An hour or so later, Emmy asked me if she could call home to talk to her Mom.  I said "Of course!"  She sat in the passenger side of my car.  Using my phone, she called her Mom.  One of the first sentences Emmy said with tucked in tears of attempted street toughness was "It's so nice to hear your voice Mom!"

"The Opposite of Addiction IS NOT Sobriety.  
 The Opposite of Addiction IS Connection."

When people who suffer from Substance Use Disorder are ostracized to the streets, connection with family, friends and the positive aspects of society have been broken or severely strained.

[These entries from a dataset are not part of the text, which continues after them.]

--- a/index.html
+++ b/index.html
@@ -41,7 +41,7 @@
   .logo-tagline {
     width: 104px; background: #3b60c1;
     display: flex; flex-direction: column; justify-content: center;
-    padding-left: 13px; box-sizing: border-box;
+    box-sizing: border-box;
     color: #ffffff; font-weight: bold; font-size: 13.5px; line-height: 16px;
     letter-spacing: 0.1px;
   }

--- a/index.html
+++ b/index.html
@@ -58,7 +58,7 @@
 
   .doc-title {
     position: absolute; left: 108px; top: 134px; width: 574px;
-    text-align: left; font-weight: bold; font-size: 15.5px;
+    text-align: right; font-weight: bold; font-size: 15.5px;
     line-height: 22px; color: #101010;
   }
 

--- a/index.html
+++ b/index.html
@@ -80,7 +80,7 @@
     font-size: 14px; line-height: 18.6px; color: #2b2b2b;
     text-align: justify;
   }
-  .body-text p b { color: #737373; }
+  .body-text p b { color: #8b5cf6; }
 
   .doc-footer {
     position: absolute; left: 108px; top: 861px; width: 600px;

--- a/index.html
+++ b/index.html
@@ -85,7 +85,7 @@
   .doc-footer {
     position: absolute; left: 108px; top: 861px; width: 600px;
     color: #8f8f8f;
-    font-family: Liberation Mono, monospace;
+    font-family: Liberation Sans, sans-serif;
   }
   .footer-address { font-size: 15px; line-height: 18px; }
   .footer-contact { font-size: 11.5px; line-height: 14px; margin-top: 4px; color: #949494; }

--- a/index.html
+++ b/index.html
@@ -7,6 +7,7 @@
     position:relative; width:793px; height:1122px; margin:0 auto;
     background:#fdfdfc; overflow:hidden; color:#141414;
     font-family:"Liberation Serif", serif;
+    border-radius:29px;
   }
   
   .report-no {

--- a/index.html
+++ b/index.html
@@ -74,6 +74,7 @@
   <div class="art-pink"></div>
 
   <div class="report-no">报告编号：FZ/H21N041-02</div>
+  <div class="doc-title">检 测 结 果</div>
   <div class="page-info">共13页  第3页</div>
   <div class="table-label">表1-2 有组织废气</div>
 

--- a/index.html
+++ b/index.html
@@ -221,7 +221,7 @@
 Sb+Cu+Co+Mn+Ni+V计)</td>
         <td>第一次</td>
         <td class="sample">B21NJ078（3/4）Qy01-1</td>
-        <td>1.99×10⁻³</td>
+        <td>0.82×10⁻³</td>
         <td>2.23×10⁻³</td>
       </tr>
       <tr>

When the city breaks up "tent communities" because they don't look nice and are believed to be a danger to the established residents of the area, the connection among members of that tent community is broken or severely strained.  Connection between these former tent community residents and outreach groups become strained as well since outreach folks struggle to find those former residents.

When police walk along the public sidewalks evicting Substance Use Disorder patients from sidewalks that have become makeshift, grassroots hospital wards, they are breaking what little connection exists between these patients and the established preexisting community. 

"The Opposite of Addiction IS NOT Sobriety.  The Opposite of Addiction IS Connection."

In all that we do in our efforts to reduce the suffering and death related to addiction and homelessness, WE MUST find new ways and strengthen existing positive ways to build connections with these fine men and women! 

We must find a way to create a culture of connection because:

"The Opposite of Addiction IS NOT Sobriety.  
 The Opposite of Addiction IS Connection."